> [DATASET ENTRIES]:
•••••
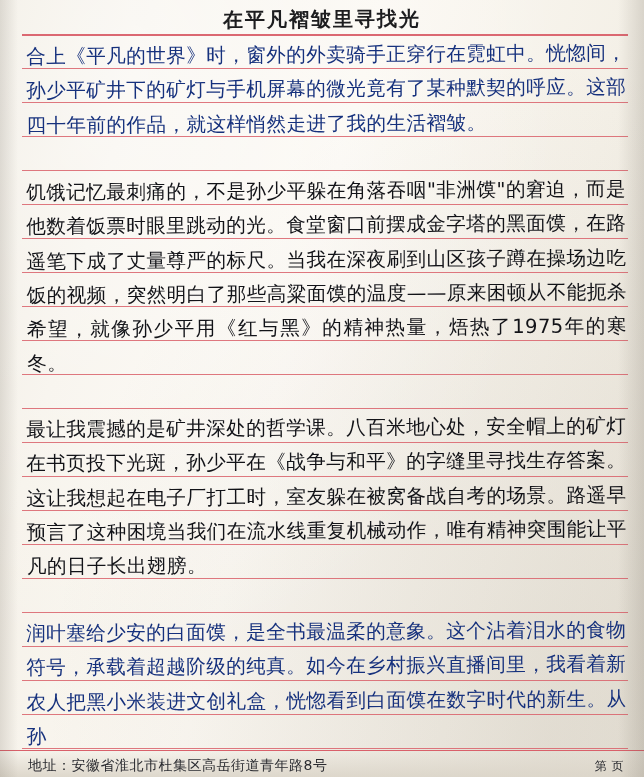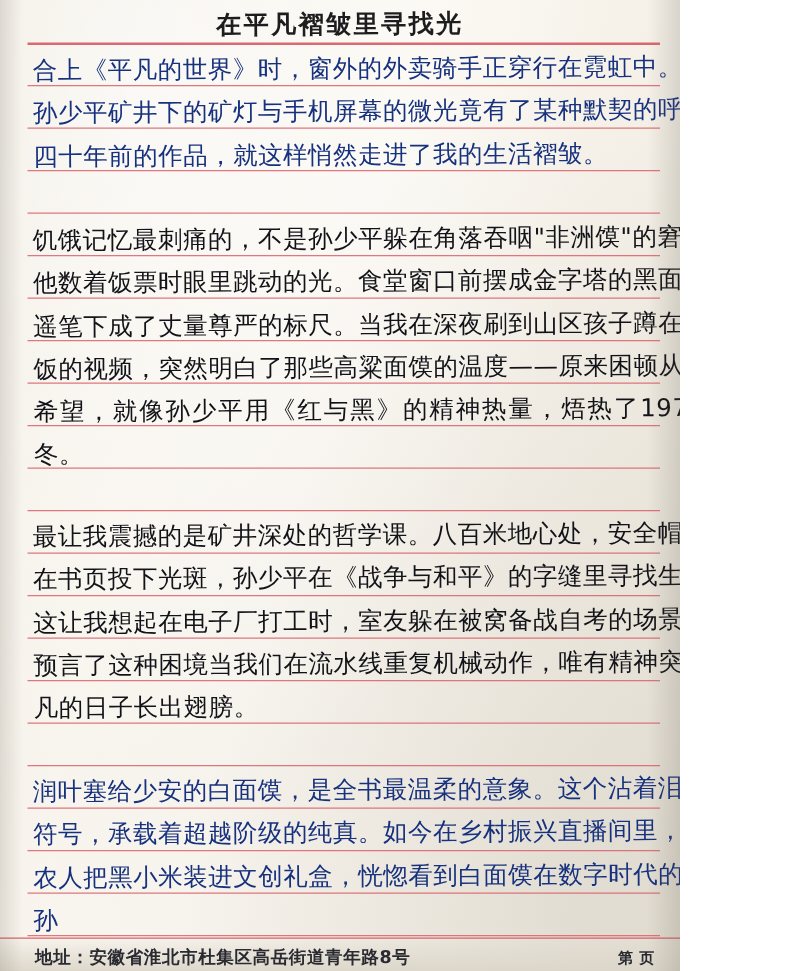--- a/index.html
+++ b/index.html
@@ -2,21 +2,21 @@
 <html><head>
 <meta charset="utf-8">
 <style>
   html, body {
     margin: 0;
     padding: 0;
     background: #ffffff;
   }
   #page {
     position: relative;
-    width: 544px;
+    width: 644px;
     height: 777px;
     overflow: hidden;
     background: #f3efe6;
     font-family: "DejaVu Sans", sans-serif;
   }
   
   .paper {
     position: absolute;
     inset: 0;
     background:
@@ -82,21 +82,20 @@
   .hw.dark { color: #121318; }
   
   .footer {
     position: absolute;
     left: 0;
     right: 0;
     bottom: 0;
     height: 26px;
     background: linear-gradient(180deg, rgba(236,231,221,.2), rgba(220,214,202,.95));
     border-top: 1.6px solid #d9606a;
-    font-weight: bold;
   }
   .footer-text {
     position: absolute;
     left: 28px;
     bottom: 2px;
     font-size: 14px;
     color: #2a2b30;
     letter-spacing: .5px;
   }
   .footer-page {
•••••
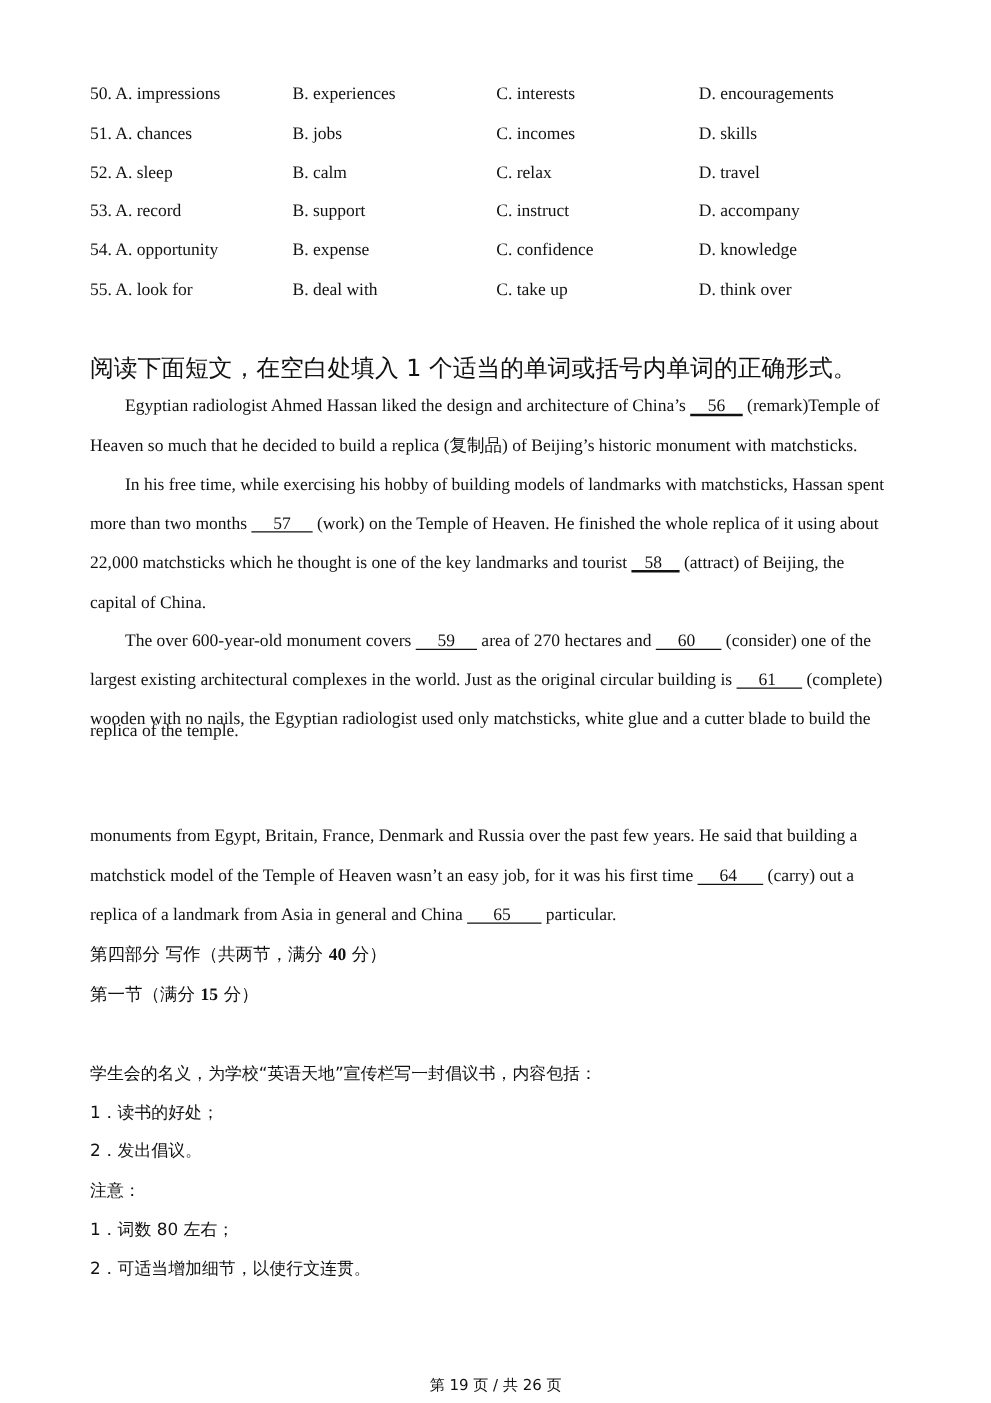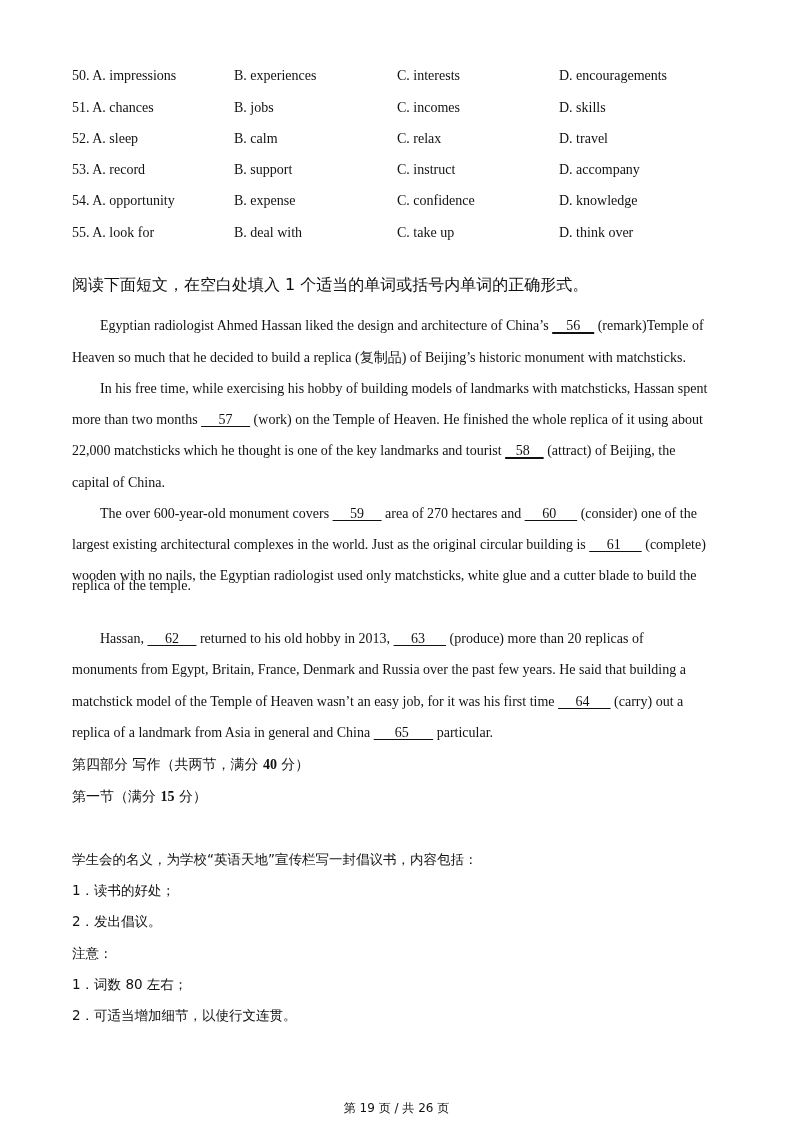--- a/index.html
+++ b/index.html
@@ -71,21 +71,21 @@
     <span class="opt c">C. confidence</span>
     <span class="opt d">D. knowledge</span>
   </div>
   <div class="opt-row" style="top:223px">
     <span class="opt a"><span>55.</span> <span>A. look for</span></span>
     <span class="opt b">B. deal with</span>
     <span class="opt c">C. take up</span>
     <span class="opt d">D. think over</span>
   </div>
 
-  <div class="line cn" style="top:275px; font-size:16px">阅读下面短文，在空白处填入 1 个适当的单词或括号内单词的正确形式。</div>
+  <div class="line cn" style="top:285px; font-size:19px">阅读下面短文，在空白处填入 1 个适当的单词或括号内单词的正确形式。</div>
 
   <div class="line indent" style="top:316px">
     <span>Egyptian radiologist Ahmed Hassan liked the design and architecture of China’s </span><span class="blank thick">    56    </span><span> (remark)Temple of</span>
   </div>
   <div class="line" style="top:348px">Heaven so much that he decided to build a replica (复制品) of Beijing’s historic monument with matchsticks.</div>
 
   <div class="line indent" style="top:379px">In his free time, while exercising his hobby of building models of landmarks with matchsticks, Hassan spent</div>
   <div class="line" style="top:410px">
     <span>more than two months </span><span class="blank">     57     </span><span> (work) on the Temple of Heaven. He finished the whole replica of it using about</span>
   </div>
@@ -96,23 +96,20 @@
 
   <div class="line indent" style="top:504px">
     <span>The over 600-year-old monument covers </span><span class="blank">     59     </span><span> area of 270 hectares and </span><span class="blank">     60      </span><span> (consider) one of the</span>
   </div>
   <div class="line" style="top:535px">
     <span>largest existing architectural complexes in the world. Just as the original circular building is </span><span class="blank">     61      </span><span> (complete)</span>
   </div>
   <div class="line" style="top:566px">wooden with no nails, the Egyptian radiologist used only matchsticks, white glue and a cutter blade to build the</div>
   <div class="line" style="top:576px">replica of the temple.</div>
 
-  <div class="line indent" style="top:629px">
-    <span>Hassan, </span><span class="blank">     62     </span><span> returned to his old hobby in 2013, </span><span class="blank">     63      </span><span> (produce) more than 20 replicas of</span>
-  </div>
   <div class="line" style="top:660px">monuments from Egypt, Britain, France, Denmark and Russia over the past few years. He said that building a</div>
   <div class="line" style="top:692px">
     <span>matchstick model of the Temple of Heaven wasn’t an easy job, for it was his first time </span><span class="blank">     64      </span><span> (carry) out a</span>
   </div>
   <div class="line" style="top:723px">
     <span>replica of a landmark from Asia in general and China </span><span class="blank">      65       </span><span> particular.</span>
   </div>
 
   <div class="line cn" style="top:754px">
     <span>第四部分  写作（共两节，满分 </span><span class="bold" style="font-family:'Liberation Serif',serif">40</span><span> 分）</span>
•••••
> [WHAT THE TASK REQUIRES]:
State the number of lines in these entries where the word "than" occurs, without any other words.

> [REPLY]:
2